Le problème, même lorsqu'on veut faire du divertissement, c'est de bien le faire. Et là, le bât blesse dans l'écriture. La première demi-heure passée, Dans la brume empile les péripéties en oubliant totalement de soigner les phases de transition. Un chien menaçant débarque comme un cheveu sur la soupe, une explosion intervient juste histoire de mettre un peu de piquant, Mathieu décide de passer par les toits et tombe comme par hasard sur une corde lui permettant de continuer son chemin... On a connu des scénaristes plus appliqués pour rendre crédibles les bifurcations de l'intrigue.
Il fallait de l'action, on le conçoit, mais une écriture moins pachydermique aurait maintenu la tension à son paroxysme. Le spectateur se retrouve dans une situation où les ficelles sont si apparentes, qu'il a lui-même le recul pour prendre conscience que ceci n'est qu'artifice. On peut par exemple aussi parler de la scène gênante où Sarah aborde le sujet du sentiment amoureux avec sa mère, alors que la situation est critique. Pourquoi le faire à cet instant hormis pour renforcer vulgairement l'émotion ?
Un film frustrant
À l'inverse, on sort frustré de la salle parce que le film néglige des aspects intéressants de son univers.

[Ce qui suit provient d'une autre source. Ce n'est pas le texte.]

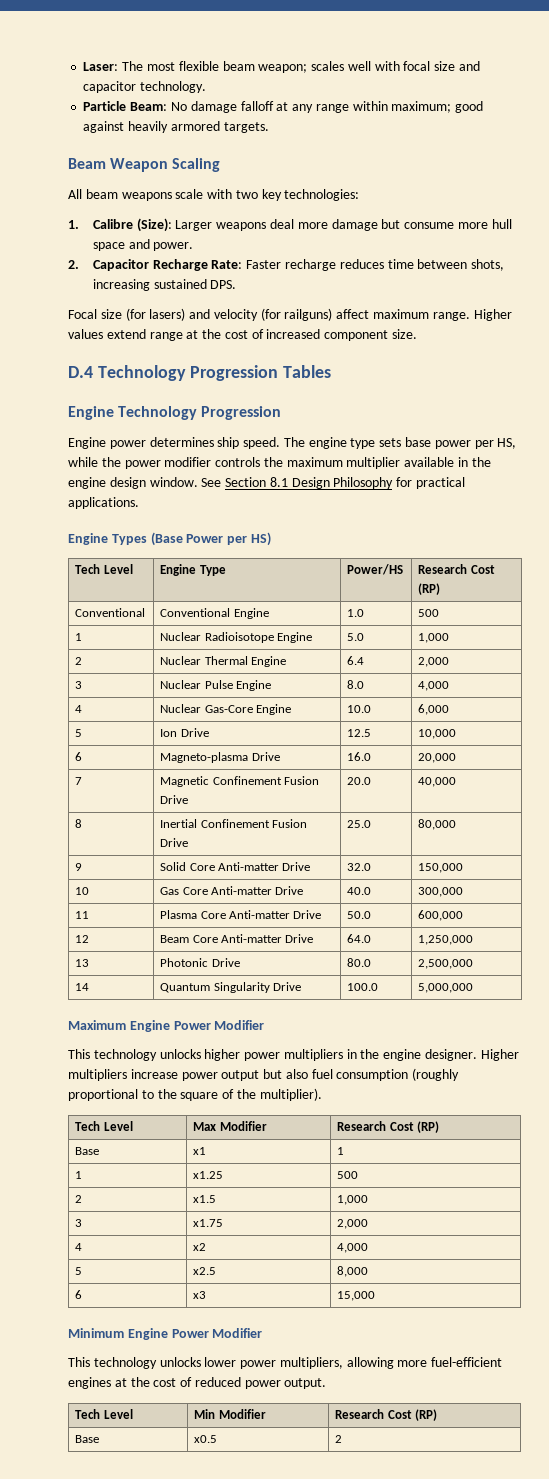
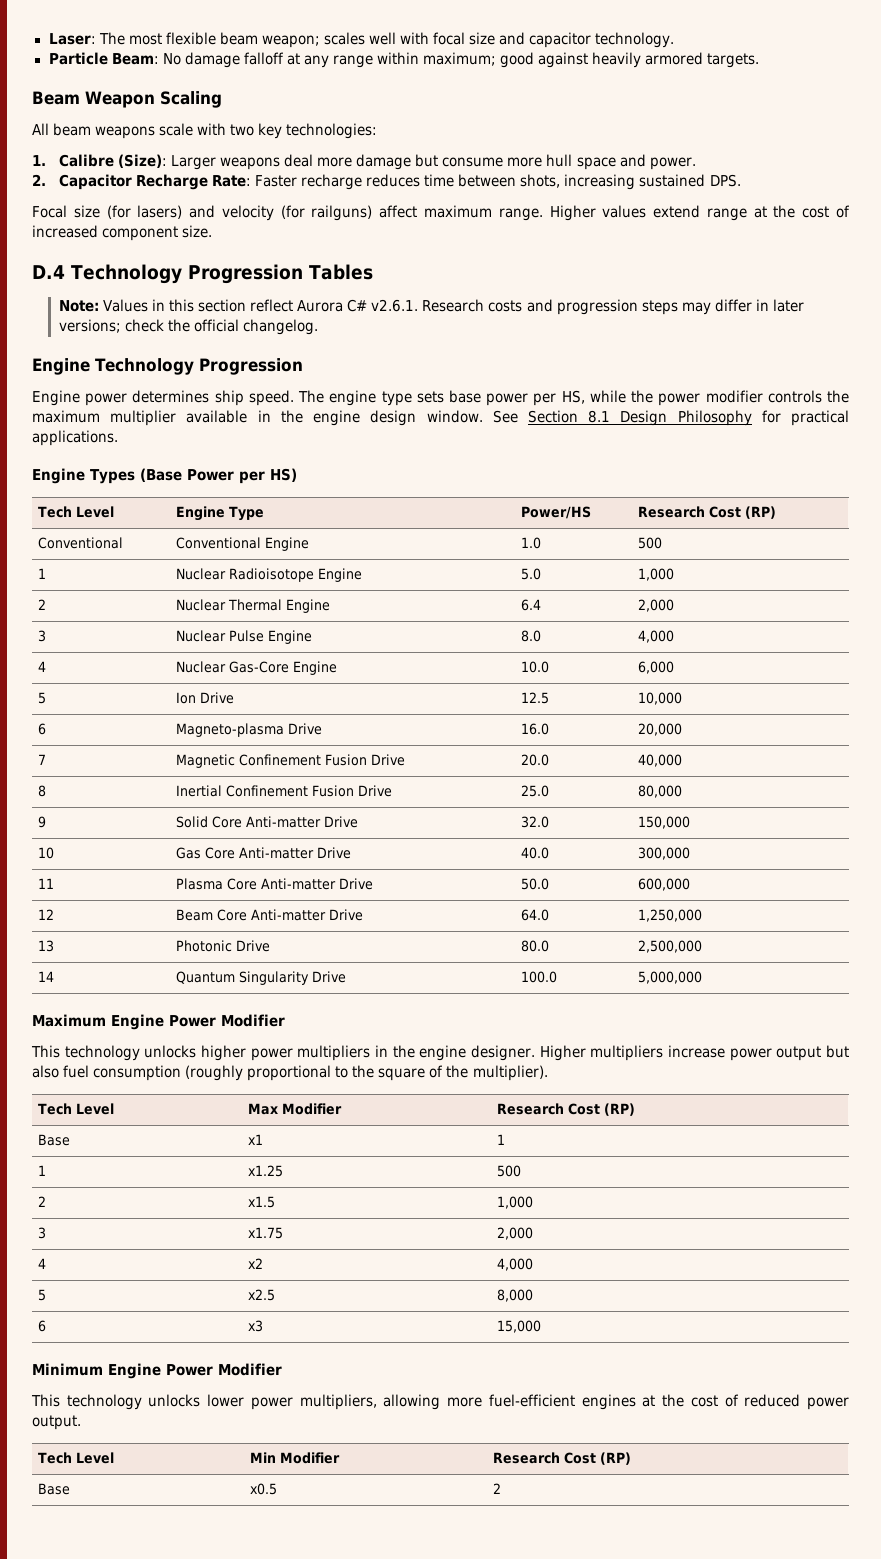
+ Note: Values in this section reflect Aurora C# v2.6.1. Research costs and progression steps may differ in later versions; check the official changelog.

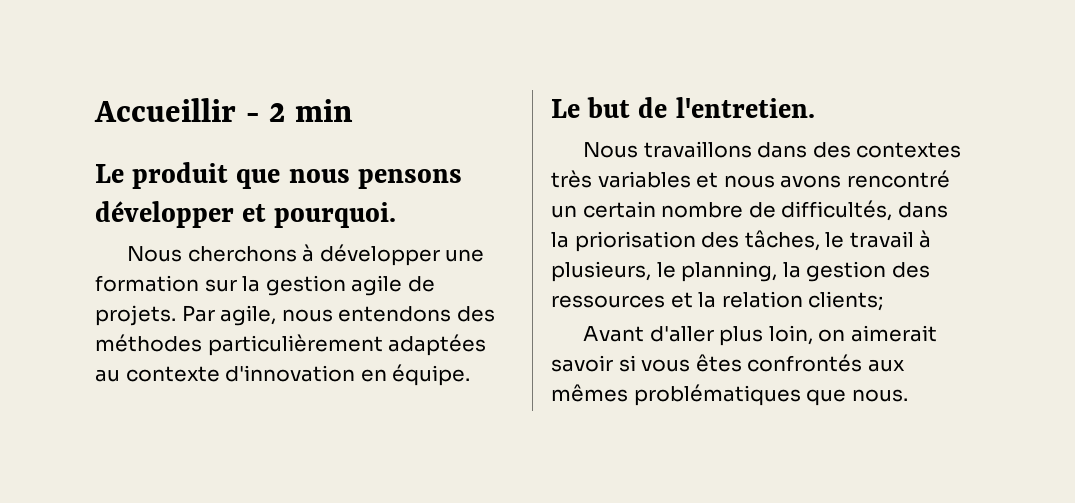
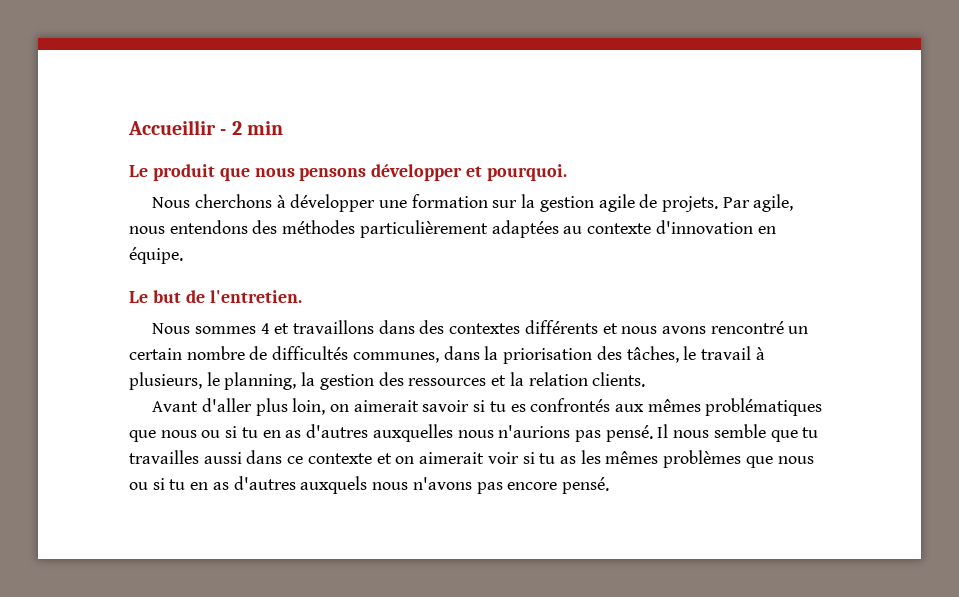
- Nous travaillons dans des contextes très variables et nous avons rencontré un certain nombre de difficultés, dans la priorisation des tâches, le travail à plusieurs, le planning, la gestion des ressources et la relation clients;
+ Nous sommes 4 et travaillons dans des contextes différents et nous avons rencontré un certain nombre de difficultés communes, dans la priorisation des tâches, le travail à plusieurs, le planning, la gestion des ressources et la relation clients.
- Avant d'aller plus loin, on aimerait savoir si vous êtes confrontés aux mêmes problématiques que nous.
+ Avant d'aller plus loin, on aimerait savoir si tu es confrontés aux mêmes problématiques que nous ou si tu en as d'autres auxquelles nous n'aurions pas pensé. Il nous semble que tu travailles aussi dans ce contexte et on aimerait voir si tu as les mêmes problèmes que nous ou si tu en as d'autres auxquels nous n'avons pas encore pensé.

Dés que notre attention se porte sur un élément, il est aussitôt délaissé. Le final ouvre la porte à quelque chose de prometteur mais le film se referme immédiatement. Pareil pour ce qui concerne les animaux (pourquoi certains vivent ?), les événements de Montmartre (l'anarchie est abordée du bout des lèvres) ou, simplement, l'origine de la brume (elle vient du sol). Est-ce une parabole sur la pollution ? De quoi veut réellement parler le film via le prisme du genre ? Une simple histoire de papa qui veut sauver sa fille ? Tout ça pour ça ? On a du mal à y croire.
Probablement bloqué par les moyens à sa disposition, Daniel Roby laisse sur le bas-côté un tas de pistes pour pondre une ébauche. Dommage, car Dans la brume aurait bien besoin d'une suite pour continuer à creuser son univers et devenir totalement convaincant. On reste avec un sentiment d'inachevé, comme si l'on venait de voir le pilote d'une série et que le meilleur était à venir. Sauf que rien ne garantit que suite il y aura. Et le problème est bien là.
Dans La Brume de Daniel Roby, en salles le 4 avril 2018. Ci-dessus la bande-annonce.